For sake of safety for others, does anyone know what the design of the boat was on the transom? I have been racking my brain on how they took water over the transom. I looked at some models of that boat online and it seems the older models had a cut out transom, but the newer models had a molded integrated bracket with a closed off transom. The waves were steep and tight, which is obviously bad news. Any additional information that comes out would be helpful for others. 
Sad sad story. I guess I don't know what to say. Condolences.


----------



## Hollandpiper (Oct 21, 2002)

I offer my condolences as well, to Jim's family & friends. I am sure he will be missed.

The lake is indeed in need of respect and I am guilty of not showing it when I should. All to often I have been on the rough lake witout a life jacket, pushing fate. Sunday morning out of Port Sheldon, we experienced similar weather/waves. They were not unsimilar to those we have fished before, but in a moment of sanity, I decided to go in after 2 hours of cold & wet lure washing. Of course, having my 10 year daughter with me hightened by level of sanity.

We all should show great respect for the lake and know when she's telling us to go in)~:

Best Regards,

Alexander


----------



## Ozzman (Apr 12, 2007)

Salmonhead

It is a late 80's to early 90's 23ft Wellcraft with an open transom.

Ozzman :sad:


----------



## King Crawler (Feb 15, 2005)

Strong work Eric.
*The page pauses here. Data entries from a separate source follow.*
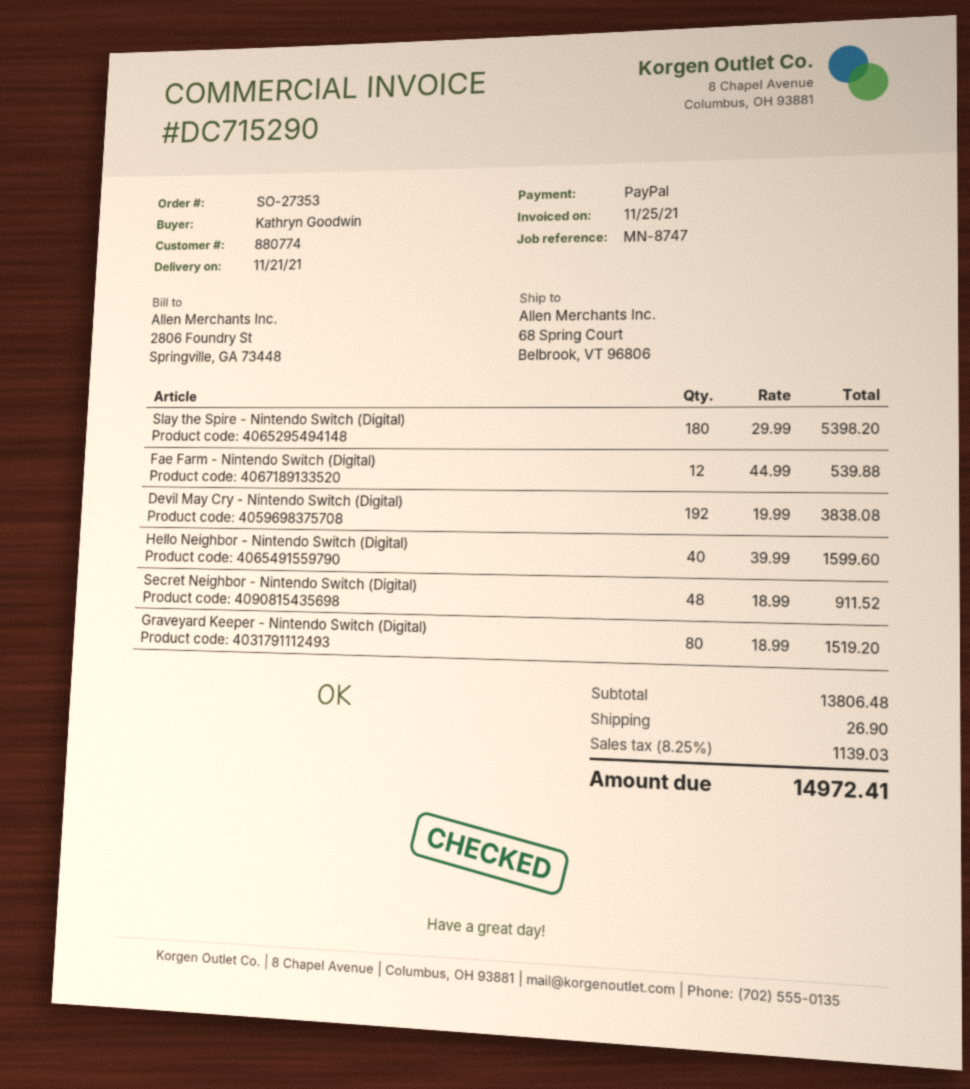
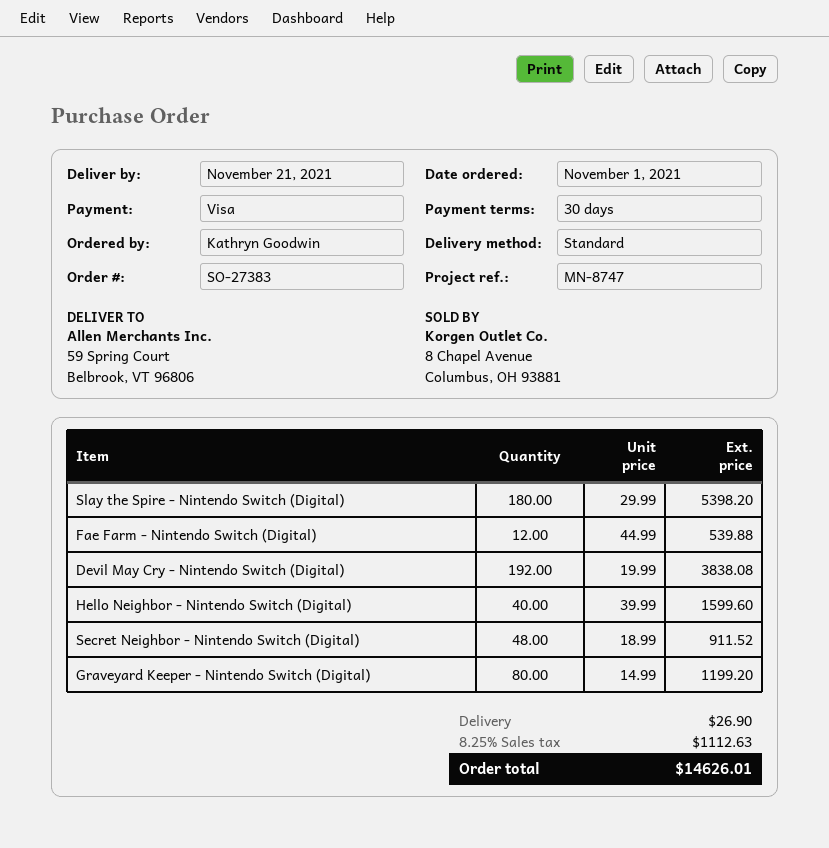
order number: SO-27353 -> SO-27383
payment method: PayPal -> Visa
ship to: 68 Spring Court, Belbrook, VT 96806 -> 59 Spring Court, Belbrook, VT 96806
Graveyard Keeper - Nintendo Switch (Digital): 80 x 18.99 = 1519.20 -> 80 x 14.99 = 1199.20
tax: 8.25% = 1139.03 -> 8.25% = 1112.63
total: 14972.41 -> 14626.01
You can sleep well knowing you did all you could.

That is more then the "crestliner" can say. While I do not know the exact circumstances, I am shocked. I would not think twice about cutting every line in the boat so that I could provide IMMEDIATE assistance! We're talking about what...maybe $40 in tackle. I would hope someone would do that for me as well.


----------



## GlenK (May 7, 2007)

Hey all... newb here.

I'm sorry to hear about this incident, but being a newbie to big lake fishing, I'm glad to hear there are guys out there like you Eric!

The big lake is still kind of intimidating to me, but I feel somewhat safer to know there are guys out there like you... 

Glen


----------



## ahasiec (Jul 20, 2002)

Good Job Eric...you guys are hero's! My condolences go out to the Territo family for there loss, it is a truely tragic incident...we were out early in the morning as well...but miles away from where the incident occurred..I am in the same boat, I would not hesitate to cut lines to aid those in need, for I know I would hope for the same if I was under the same circumstance...thoughts and prayers to the family that lost a good man...may god rest his soul.


----------



## fishingfinaticmi (May 7, 2007)

This was a great shock to all of us. Jim will be greatly missed by all his freinds and family. The only sense that I can make of this - is at least he died doing something that he absolutely loved to do. A freak accident. I commend the two men who helped save Rich and Bob. This could have been so much worse. The family is in our thoughts and prayers.


----------



## Rat City Hooker (Jan 30, 2003)

I didnt know Jim either but my heart and prayers go out to his family. As for the price of a life and the price of fishing tackle I would not hesitate to cut lines and rigger cables to save a life. Great job Eric and Ray it is an honor to have guys like you on the great lakes.

Larry


----------



## gunrod (Jan 16, 2001)

http://www.southbendtribune.com/app...70506/News01/70506052&SearchID=73280378940531

They have Jim's age wrong. I believe he was 58 years old.


----------



## Priority1 (Feb 5, 2006)

I'm so very Sorry. My thoughts and prayers go out to the family and friends.


----------



## riverrat1 (Nov 1, 2001)

Jim will be laidout Wed. at Voran funeral home in Taylor and funeral services will be held thur. Jim was a member of the HuronValley Steelheaders and was one of the founding members of the Downriver Walleye Federation. Just hoping to notify anyone who might be care to attend. Jack


----------



## Ozzman (Apr 12, 2007)

The exact address is:

23750 Goddard
Taylor MI

Just east of Telegraph on the North side of the road.

Viewing will be Thursday from 2pm-9pm 

Ozzman


----------



## creatrlvr (May 8, 2007)

Hello~

I am a niece of Jim Territo. I wanted to say Thank you so much for all your kind words and prayers to his family. It is indeed a shock and a great loss. Thank you to Eric and Ray for all that you have done! One correction, Uncle Jim was 58 years young. Thank you again to everyone. Sincerely, Beth Morche'


----------



## gunrod (Jan 16, 2001)

It was a great turn out at Jim's viewing tonight. His wife had him dressed in his Huron Valley Steelheaders shirt since he loved the club so much. Many were surprised at how many people Jim touched throughout his short life. 

His family mentioned that they found this post and was very appreciative of the kind thoughts for Jim and the family.


----------



## bombcast (Sep 16, 2003)

What a shame. My sincerest condolences to his friends and family.


----------